23 Novembre 2017

Burkina Faso: Grève au primaire et au secondaire - Lundi, les élèves passent le relais aux enseignants

Au surlendemain du débrayage des élèves, leurs enseignants qui observaient un sit-in de manière continue chaque jeudi de 7 h à 10 h sont entrés pieds joints dans la danse en attendant 96 h d'arrêt de travail à compter du 27 novembre. Dans l'ensemble, le mouvement a été suivi à Ouaga et dans les provinces en ce mois de décembre où les cours sont habituellement perturbés dans les écoles.

Depuis le 9 novembre dernier, le personnel du système éducatif observe un sit-in chaque jeudi de 7 heures à 10 heures. D'habitude, les enseignants reprennent la craie une fois les 3 heures écoulées.

Ce jeudi 23 novembre, la réalité est tout autre : pas de cours après 10 heures puisque les élèves, en signe de soutien à leurs encadreurs, sont dans la rue pour 72 h depuis le 22 novembre.

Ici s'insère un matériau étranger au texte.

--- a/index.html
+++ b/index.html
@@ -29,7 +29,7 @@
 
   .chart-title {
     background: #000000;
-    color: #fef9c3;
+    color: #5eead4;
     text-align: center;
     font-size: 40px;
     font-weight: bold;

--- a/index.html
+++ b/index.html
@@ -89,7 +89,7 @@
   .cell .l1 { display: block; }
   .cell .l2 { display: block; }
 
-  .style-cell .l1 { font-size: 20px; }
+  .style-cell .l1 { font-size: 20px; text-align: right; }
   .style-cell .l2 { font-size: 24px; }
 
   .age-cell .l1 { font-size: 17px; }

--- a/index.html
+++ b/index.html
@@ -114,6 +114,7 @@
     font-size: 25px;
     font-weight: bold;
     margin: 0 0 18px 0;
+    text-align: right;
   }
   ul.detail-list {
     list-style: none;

Une sortie pour constater le débrayage nous conduit au lycée Philippe-Zinda-Kaboré, le plus grand du Burkina Faso. La cour n'est pas bondée de scolaires kaki, seulement quelques-uns, sur leur monture, étaient en route certainement pour le domicile. D'autres, plus loin, par contre révisent leurs leçons.

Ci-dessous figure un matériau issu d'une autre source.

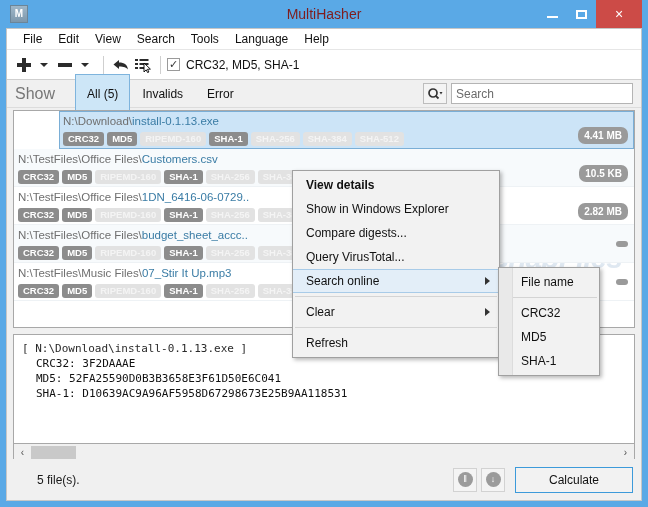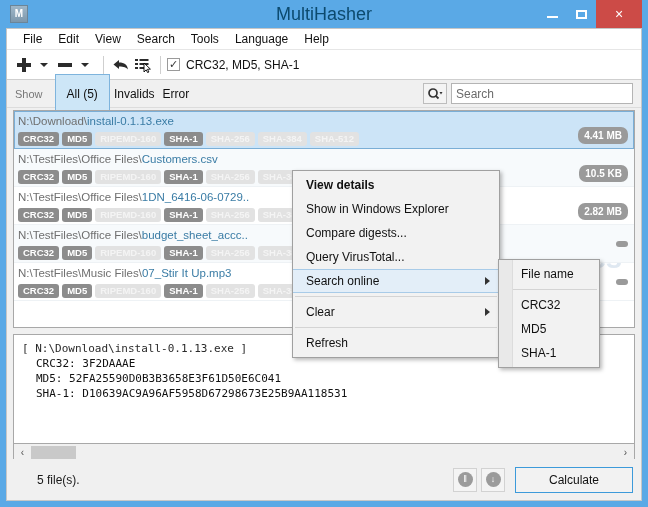--- a/index.html
+++ b/index.html
@@ -41,8 +41,8 @@
     position: absolute;
     left: 0; right: 0;
     text-align: center;
-    color: #0c4a6e;
-    font-size: 18px;
+    color: #7f1d1d;
+    font-size: 14px;
     line-height: 28px;
     pointer-events: none;
   }

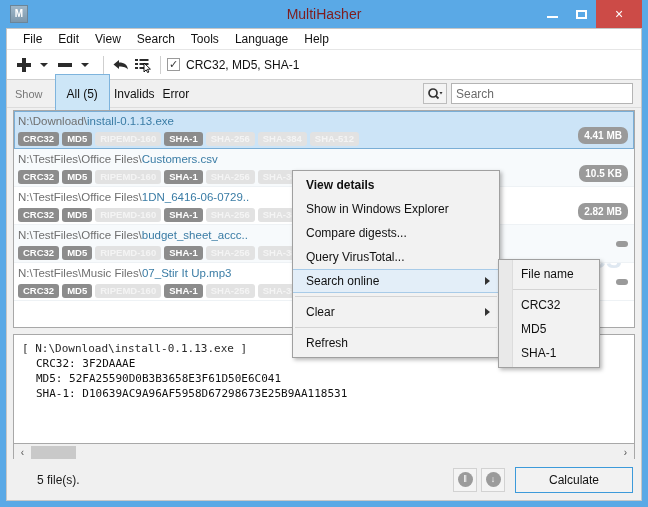--- a/index.html
+++ b/index.html
@@ -144,7 +144,7 @@
     padding: 0 8px;
     border-bottom: 1px solid #dcdcdc;
   }
-  #show-label { font-size: 11px; color: #777; margin-right: 12px; }
+  #show-label { font-size: 16px; color: #777; margin-right: 20px; }
   .filter-tab {
     font-size: 12px; color: #111;
     padding: 3px 4px;

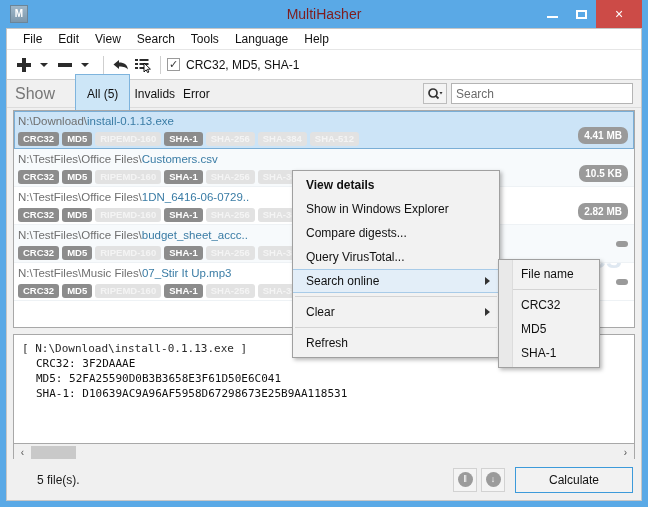--- a/index.html
+++ b/index.html
@@ -147,7 +147,7 @@
   #show-label { font-size: 16px; color: #777; margin-right: 20px; }
   .filter-tab {
     font-size: 12px; color: #111;
-    padding: 3px 4px;
+    padding: 3px 12px;
     cursor: default;
   }
   .filter-tab.active {

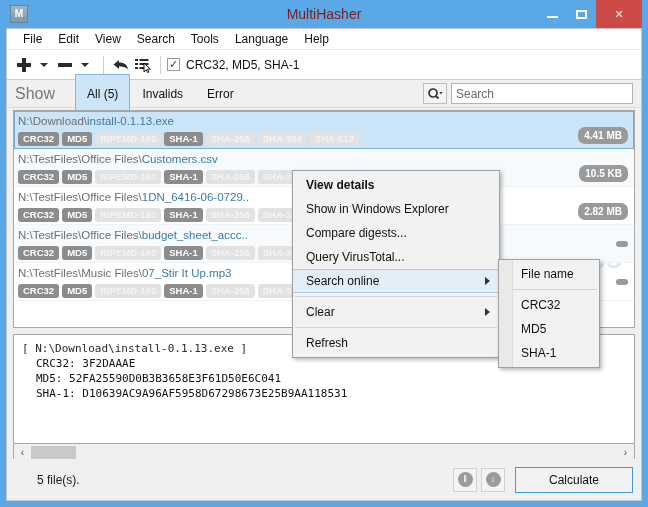--- a/index.html
+++ b/index.html
@@ -198,6 +198,7 @@
     background: #cce4f7;
     outline: 1px solid #7aaed6;
     outline-offset: -1px;
+    margin-left: 45px;
   }
   .file-path {
     font-size: 11.5px;

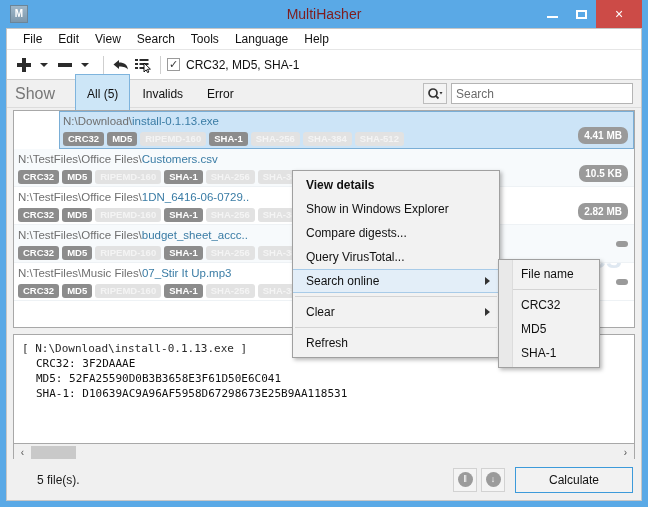--- a/index.html
+++ b/index.html
@@ -355,7 +355,7 @@
   }
   #sub-menu {
     position: absolute;
-    left: 491px; top: 230px;
+    left: 491px; top: 238px;
     width: 102px;
     background: #f2f2f2;
     border: 1px solid #a0a0a0;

Dès que le véhicule siglé du Canard s'immobilise, nous constatons immédiatement un groupe de personnes en discussion : il s'agit des enseignants qui observent le mot d'ordre de sit-in.

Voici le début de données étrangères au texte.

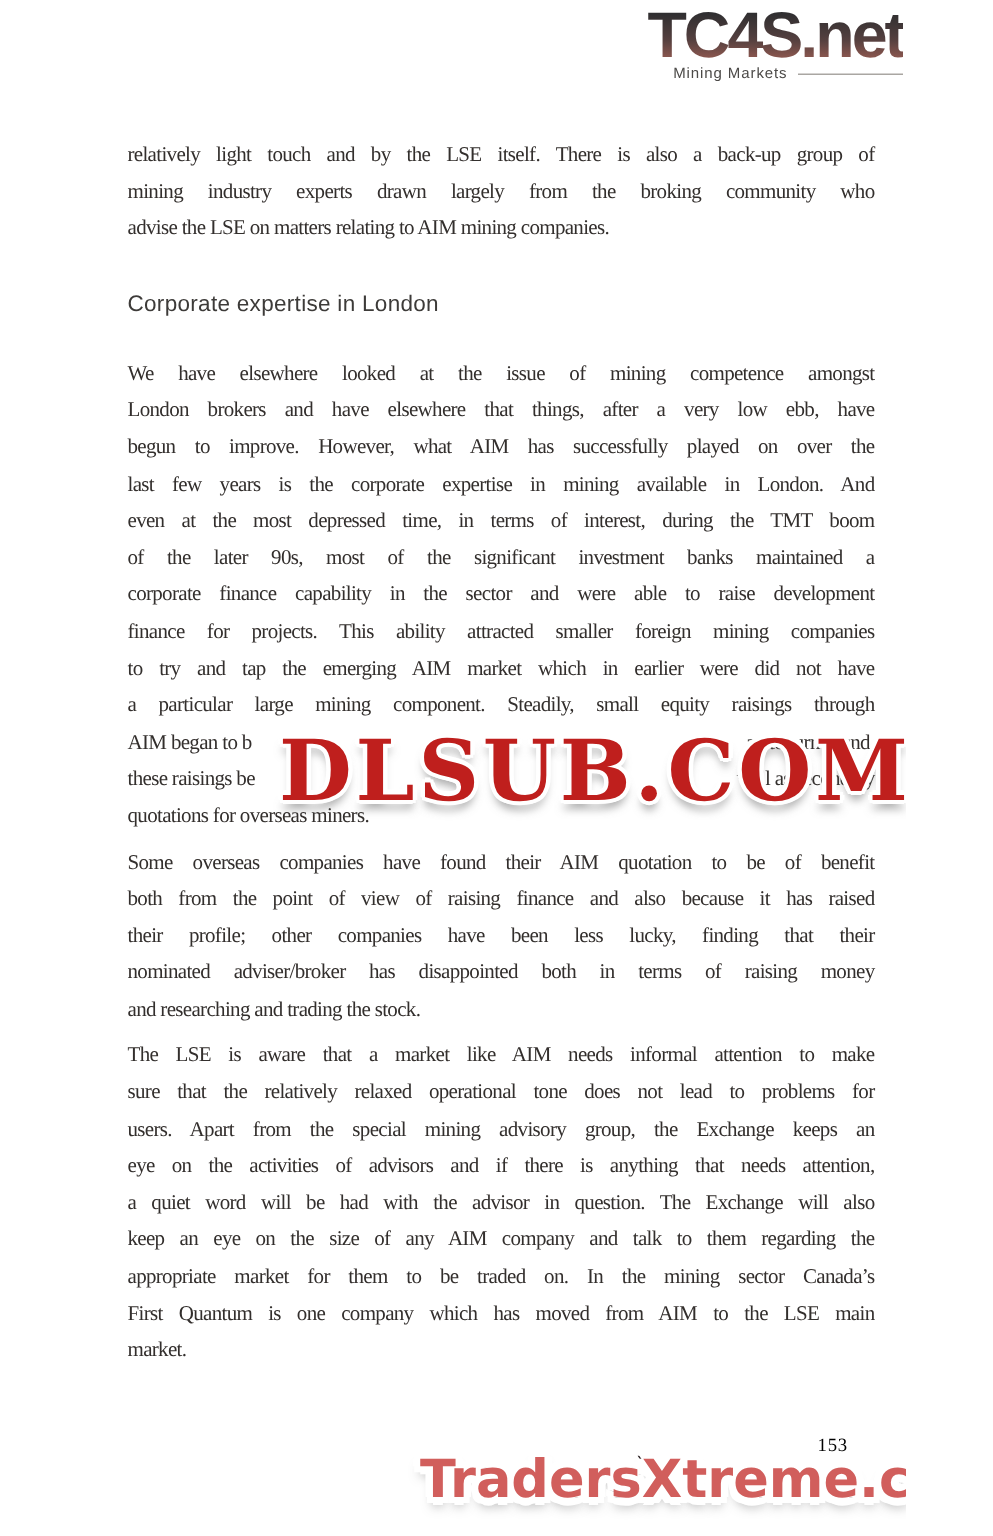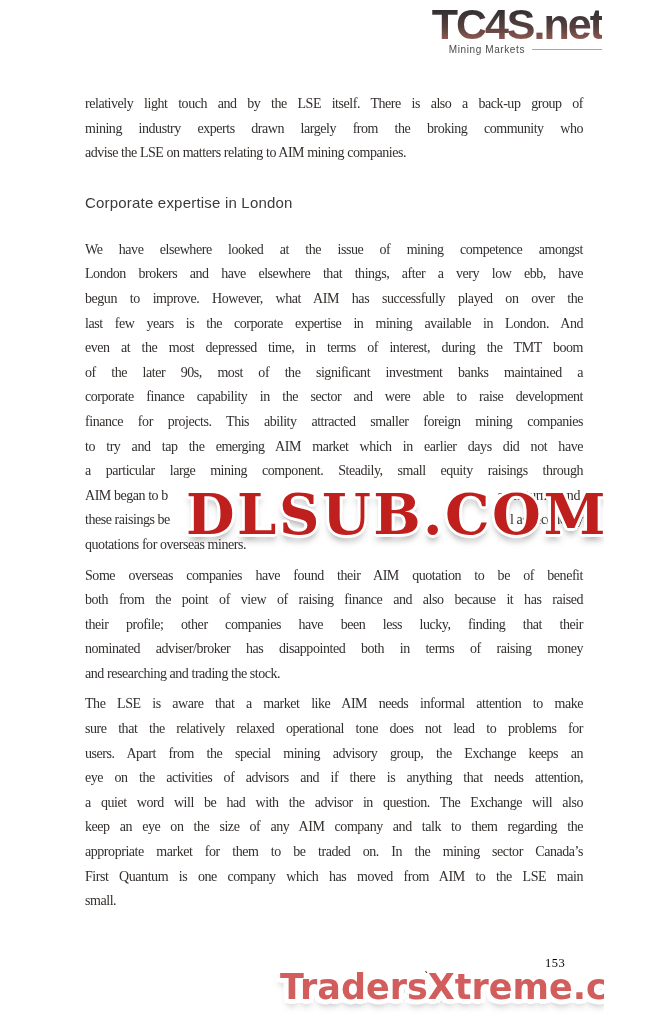--- a/index.html
+++ b/index.html
@@ -97,7 +97,7 @@
         <div class="line">of the later 90s, most of the significant investment banks maintained a</div>
         <div class="line">corporate finance capability in the sector and were able to raise development</div>
         <div class="line">finance for projects. This ability attracted smaller foreign mining companies</div>
-        <div class="line">to try and tap the emerging AIM market which in earlier days did not have</div>
+        <div class="line">to try and tap the emerging AIM market which in earlier were did not have</div>
         <div class="line">a particular large mining component. Steadily, small equity raisings through</div>
         <div class="line split">
           <span>AIM began to b</span>

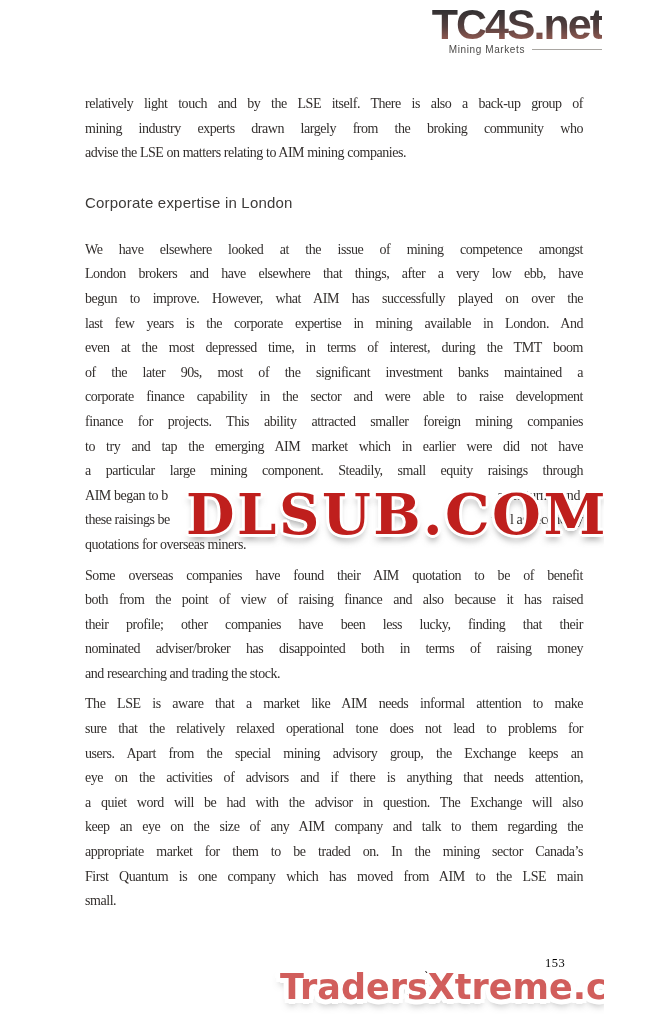--- a/index.html
+++ b/index.html
@@ -125,7 +125,7 @@
         <div class="line">keep an eye on the size of any AIM company and talk to them regarding the</div>
         <div class="line">appropriate market for them to be traded on. In the mining sector Canada’s</div>
         <div class="line">First Quantum is one company which has moved from AIM to the LSE main</div>
-        <div class="line last">small.</div>
+        <div class="line last">market.</div>
       </div>
     </div>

« A 10 heures, normalement, nous devons reprendre les activités, mais, compte tenu du récent mouvement d'humeur des élèves pour soutenir les enseignants, il n'y a pas cours », a expliqué tout de suite Zakaria Nadia.

L'arrêt de travail a occasionné la suspension des évaluations dans les établissements secondaires et l'arrêt des compositions de fin de trimestre au primaire.

L'ensemble des quinze organisations syndicales qui observent le sit-in déplorent « le dilatoire » du gouvernement et ont décidé de durcir le ton.

Ils ont annoncé une grève de 96 heures à compter du 27 novembre 2017. Si au bout de ce mouvement d'humeur il n'y a pas de satisfaction de la plateforme minimale de quatre points, certaines personnes craignent le pire. « Trop, c'est trop.

Le gouvernement à trop fait dans le dilatoire, et aujourd'hui les travailleurs de l'éducation et de la recherche sont très remontés. Depuis l'année passée, nous avons eu des accords signés çà et là pour octroyer des avantages dans la fonction publique.

Mais on laisse notre corps à part comme s'il n'était pas important. Nous sommes déterminés à continuer la lutte jusqu'à la satisfaction totale de notre plateforme revendicative », a prévenu le coordonnateur national des syndicats de l'éducation, Windyam Zongo.

C'est une suite d'années scolaires perturbées qui s'annonce donc. Les élèves s'y préparent à qui mieux mieux. Agathe Kaboré, élève en classe de Tle D que nous avons rencontrée dans l'une des classes du « noble » Zinda, n'a pas caché son inquiétude.

« Depuis le 21 novembre, nous sommes abandonnés à notre sort. On a rendu visite au ministre avant-hier, mais toujours pas de réponse. On s'organise en groupes de travail pour ne pas chômer », confie-elle, toute embarrassée et préoccupée par son exercice.

Le corps enseignant souhaite, entre autres, la satisfaction intégrale de sa plateforme revendicative soumise au gouvernement le 5 octobre 2016 et réintroduite une année plus tard.

Les points de la plateforme minimale : adoption d'un statut valorisant des personnels de l'éducation et de la recherche ; amélioration de l'accès à l'éducation par la construction et l'équipement d'infrastructures éducatives adéquates, effectivité de la gratuité de l'éducation de base, développement de l'éducation préscolaire, amélioration des conditions de travail pour une plus grande efficacité du système éducatif, revalorisation de la fonction enseignante.